PoE can help to reduce utility and lighting costs in targeted areas, with inherent flexibility for future moves, expansions and changes, according to Pirot.
PoE uses Ethernet cables already deployed for structured IT network and servers to deliver low voltage power to selected areas, predominantly lighting. The IoT network along with the digital information that travels on it are using the same “nodes,” which “allows for the expansion of building management systems and provides the ability to track workplace utilization,” Pirot says, adding that “Everything from lighting to HVAC, security and electrical load may be run through PoE.”
Other day-to-day tasks such as booking meeting rooms remotely and daylight harvesting – using natural sunlight instead of electric lighting to properly light a space – may be also facilitated with PoE.
Kevin Mackey, Managing Director of Security by Design/Wire Works Business Systems, concurred. “A PoE installation entails an integrated approach to determine the right technology for each individual business. Once applied, its greatest advantage may be the actual ease of use and instant access to real time information.”
Cresa is not the only company believing in PoE’s good prospect. Philips, a major player in the industry, also uses PoE to offer lighting solutions for office buildings. Wipro Lighting, which offers a wide range of LED and conventional lighting products in commercial spaces – is also betting on PoE. It has teamed up with Cisco for to develop PoE-based solutions.
Wipro Lighting says there has been growing interest for smart lighting adoption in offices and smart city projects. As such, the company has created a new portfolio with sensor and IoT solutions to meet the demand.
"Power over Ethernet solutions are gaining traction in Europe and the US. We’ve done a few pilots in India and are seeing an increase in interest," said Anuj Dhir, head of the Commercial Lighting Business at Wipro, according to The Economic Times.

Other communication protocols

Several wireless protocols are available to help transmit small packets of data among devices. Between Z-Wave, Zigbee, Bluetooth, etc., low-power Bluetooth has been the popular protocol for communication between sensors and lights. The ubiquity of Bluetooth modules and their low costs as well as industry players’ grasp of the technology are Bluetooth’s chief advantages. Since a commercial environment may have up to thousands of interconnected devices, Bluetooth Mesh can be the preferred option.
New communications standards are emerging. Ainstein, which enables smart applications via radar-based technology, will demo at CES 2019 how its technology can be applied to enable building automation, like how Texas Instruments’ meeting rooms are automated.
60-GHz mmWave radar door sensors are installed to count the number of people in a room, to adjust lighting and HVAC accordingly to optimize comfort and functionality, while minimizing energy use and costs.

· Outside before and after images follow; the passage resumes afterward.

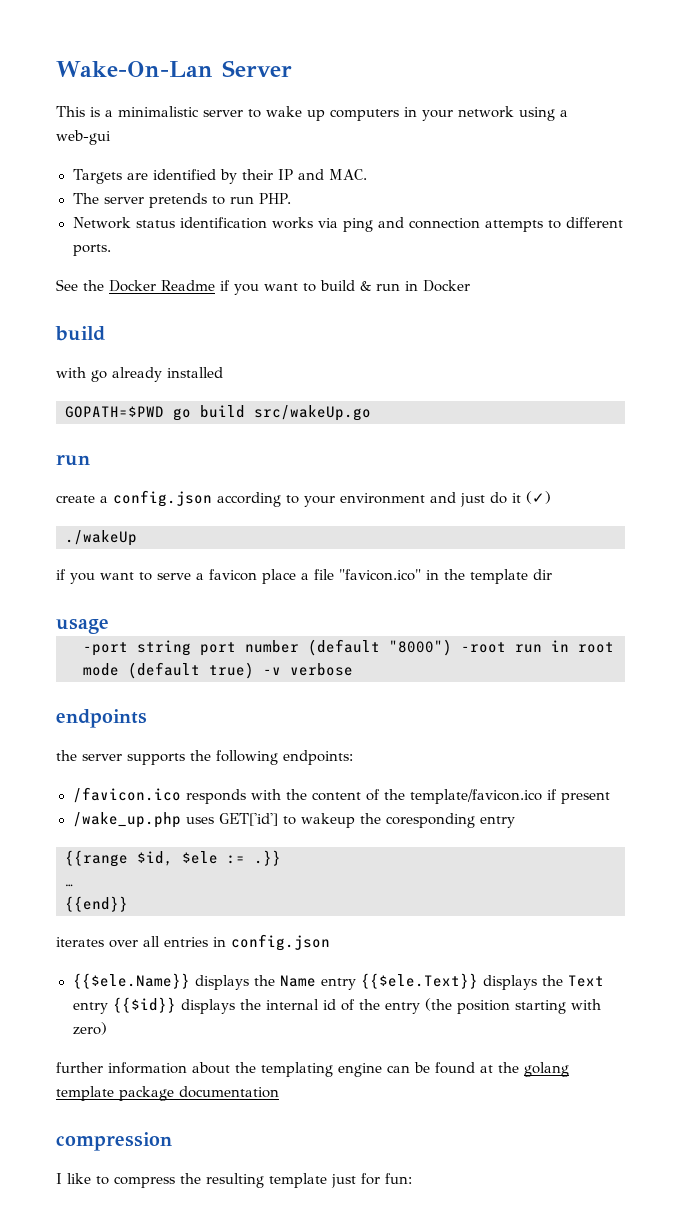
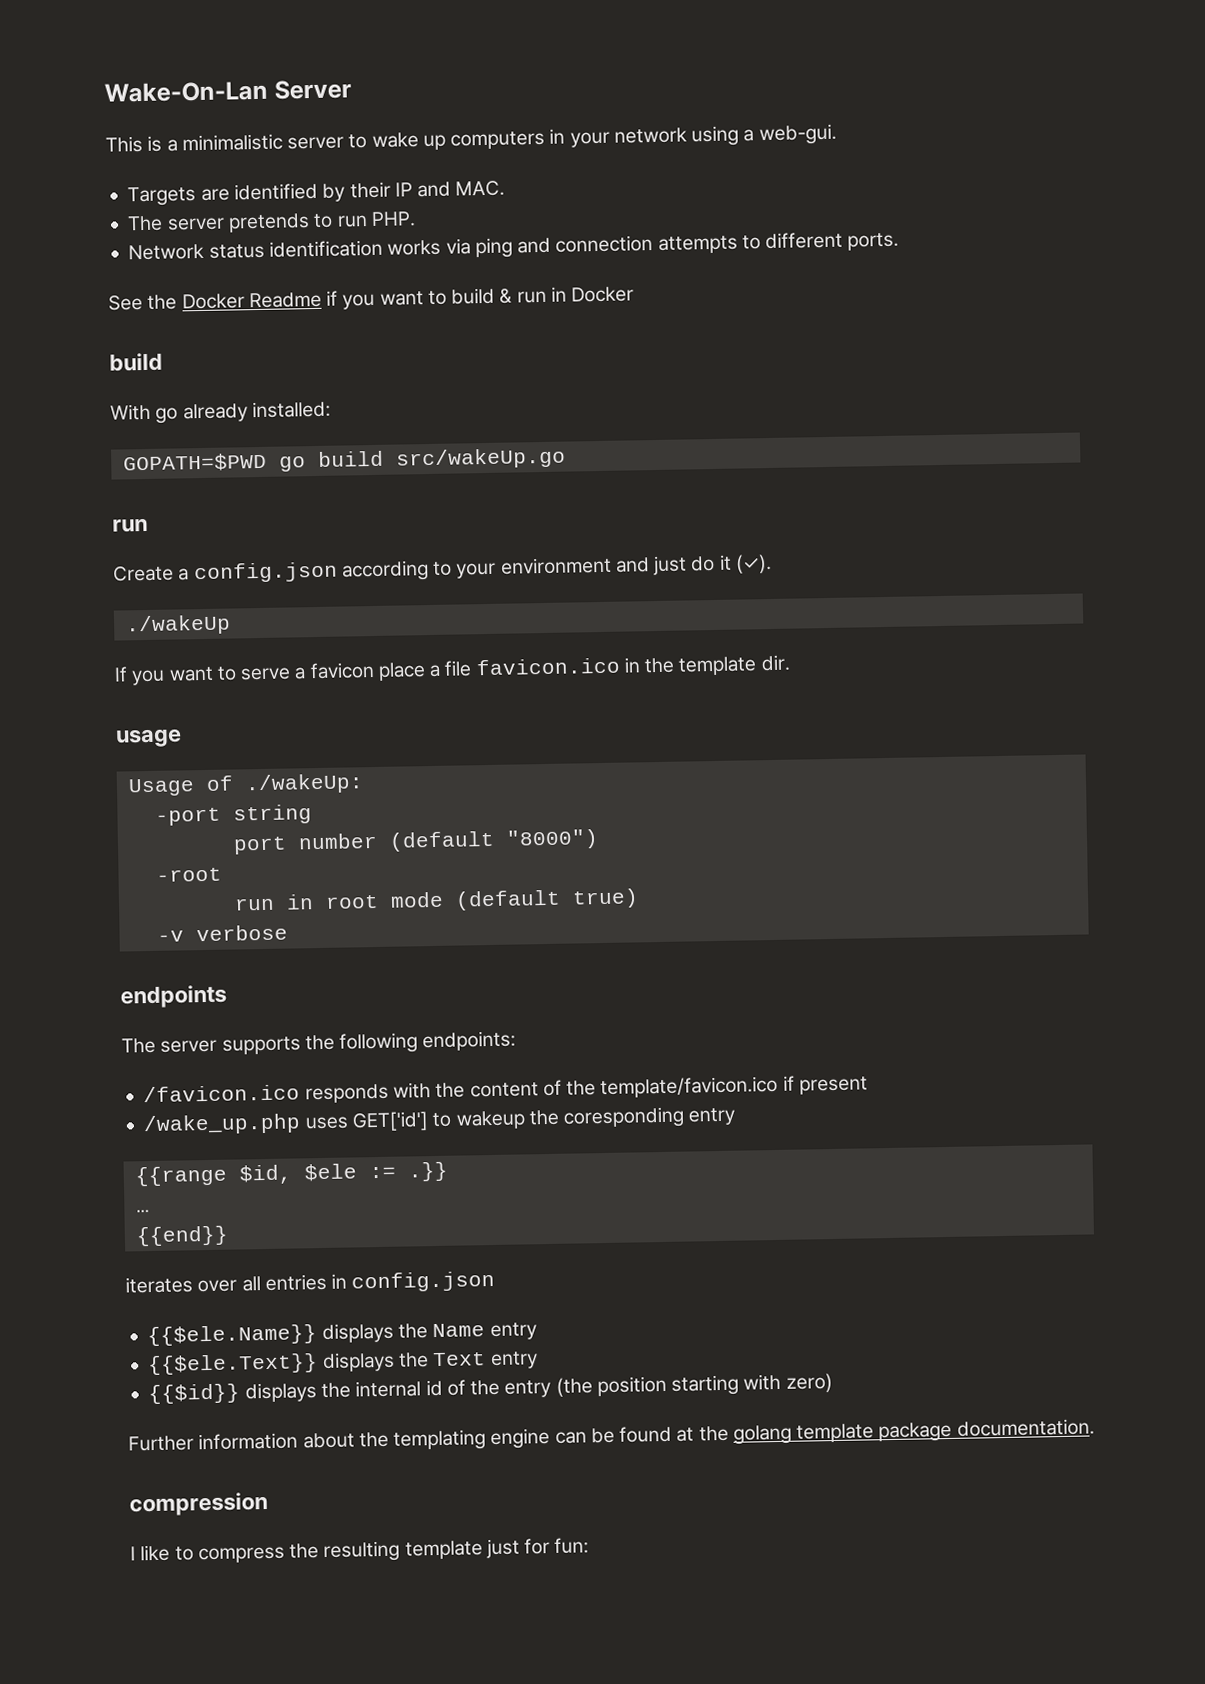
[56,130,111,145] web-gui -> [758,123,837,146] web-gui.
[56,367,86,378] with -> [110,403,151,421] With
[167,367,223,378] installed -> [251,400,331,419] installed:
[56,495,95,503] create -> [113,565,174,582] Create
[526,491,551,504] (✓) -> [734,553,772,574] (✓).
[56,569,66,580] if -> [114,666,128,682] If
[339,569,421,581] "favicon.ico" -> [475,657,621,676] favicon.ico
[533,569,552,580] dir -> [760,654,791,672] dir.
(109, 626) none -> [127,773,364,797] // Usage of ./wakeUp:
(191, 648) none -> (312, 814) //
(452, 647) none -> (599, 839) //
(506, 647) none -> (222, 874) //
(254, 670) none -> (639, 898) //
[56,750,77,761] the -> [121,1037,156,1054] The
(356, 984) none -> (537, 1331) //
(108, 1008) none -> (538, 1360) //
[56,1062,103,1073] further -> [128,1435,194,1452] Further
[179,1086,279,1098] documentation -> [956,1418,1095,1437] documentation.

Because 60-GHz is not widely used in other building applications, there is little chance of signal interference, Ainstein says.
"The 60-GHz frequency band provides the bandwidth needed for a higher level of precision and accuracy than was previously available," said Andrew Boushie, Vice President of Strategy and Partnerships at Ainstein.
All in all, power over Ethernet (PoE) and Bluetooth have been two popular communication technologies to enable smart lighting in office spaces; however, new protocols are emerging, including powerline communication (PLC) and radar. There is also Li-Fi, which uses light to transmit data at high speeds. The technology is actively being developed by several organizations across the globe.